The Potential of Objects
Lalie Douglas - Performance
The Montreal performance artist brings her objects to Toronto to destroy them and let them destroy themselves.
Singin' in the Dark
Film
Ever want to sing along to the tunes of famous musicals in a theatre? If you do, here's your chance. Otherwise, stay far away. 7:00 until midnight is kid friendly.

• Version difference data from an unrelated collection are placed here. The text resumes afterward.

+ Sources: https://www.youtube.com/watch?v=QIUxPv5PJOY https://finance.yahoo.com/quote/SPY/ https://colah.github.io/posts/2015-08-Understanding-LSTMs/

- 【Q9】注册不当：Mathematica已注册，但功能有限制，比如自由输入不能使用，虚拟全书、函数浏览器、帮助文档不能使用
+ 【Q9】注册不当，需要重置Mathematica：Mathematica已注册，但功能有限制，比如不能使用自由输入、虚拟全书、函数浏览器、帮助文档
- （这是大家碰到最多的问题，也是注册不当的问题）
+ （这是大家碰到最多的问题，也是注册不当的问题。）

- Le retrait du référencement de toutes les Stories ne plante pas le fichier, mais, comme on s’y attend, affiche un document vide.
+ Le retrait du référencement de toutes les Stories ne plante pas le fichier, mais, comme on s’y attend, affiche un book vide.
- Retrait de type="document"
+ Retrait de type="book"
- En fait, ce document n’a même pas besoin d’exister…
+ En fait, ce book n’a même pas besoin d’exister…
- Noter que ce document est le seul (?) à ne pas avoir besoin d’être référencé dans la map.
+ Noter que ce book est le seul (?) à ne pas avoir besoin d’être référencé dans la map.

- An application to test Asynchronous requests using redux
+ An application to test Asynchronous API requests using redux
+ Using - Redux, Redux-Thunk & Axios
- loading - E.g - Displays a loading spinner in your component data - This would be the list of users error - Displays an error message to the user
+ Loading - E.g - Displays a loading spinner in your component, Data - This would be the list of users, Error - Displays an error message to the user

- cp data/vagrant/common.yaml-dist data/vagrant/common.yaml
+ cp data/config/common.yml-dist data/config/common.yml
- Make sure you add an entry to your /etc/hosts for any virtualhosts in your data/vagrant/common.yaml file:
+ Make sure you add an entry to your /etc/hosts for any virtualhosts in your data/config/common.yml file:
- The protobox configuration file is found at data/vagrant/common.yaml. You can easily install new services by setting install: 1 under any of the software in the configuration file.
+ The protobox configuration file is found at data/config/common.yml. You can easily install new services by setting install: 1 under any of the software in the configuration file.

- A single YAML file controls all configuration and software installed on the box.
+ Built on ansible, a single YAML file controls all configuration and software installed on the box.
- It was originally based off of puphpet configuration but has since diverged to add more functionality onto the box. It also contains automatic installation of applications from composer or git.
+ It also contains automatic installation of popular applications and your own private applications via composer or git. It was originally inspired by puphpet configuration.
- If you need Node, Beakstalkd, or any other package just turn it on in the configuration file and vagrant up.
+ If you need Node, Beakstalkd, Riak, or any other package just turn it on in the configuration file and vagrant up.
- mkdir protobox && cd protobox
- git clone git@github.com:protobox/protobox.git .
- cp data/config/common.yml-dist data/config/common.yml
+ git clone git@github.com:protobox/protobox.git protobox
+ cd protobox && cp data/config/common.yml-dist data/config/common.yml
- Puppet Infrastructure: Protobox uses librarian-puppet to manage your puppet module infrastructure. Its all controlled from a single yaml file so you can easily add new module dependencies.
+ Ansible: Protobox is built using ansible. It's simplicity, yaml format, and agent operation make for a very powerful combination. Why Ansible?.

After that it supposedly gets racier.
The Essential Cinema
Atom Egoyan and Guy Maddin - Multimedia installation
Both celebrated filmmakers offer their own distinct takes on the idea of the 'best' film of all time. But only listed because it's Guy Maddin.
Grindbox!
Group exhibition - Film
Watch exploitation movie trailers from the era when art films and trash were often indistinguishable (I guess they still are... so, the era when people made exploitation films that were more technically inept but also more intelligent than their contemporary incarnation).
Hair Matters
Toronto School of Art - Installation
Basically a giant hair ball that will grow as the night goes on and participants in the show dissect the relationship of people to their hair.
Ruby Venus
Company Blonde Dance Projects - Performance
About two dozen women dressed identically in blonde wigs and red velvet hoop dresses wander the crowds aimlessly before converging every hour to perform a choreographed piece.
Built for Art
Group exhibition - Performance, sculpture, installation
401 Richmond opens its turn of the century factory doors so people can wander through the elaborate group show within. Featuring a teahouse and French music video from the 1960s.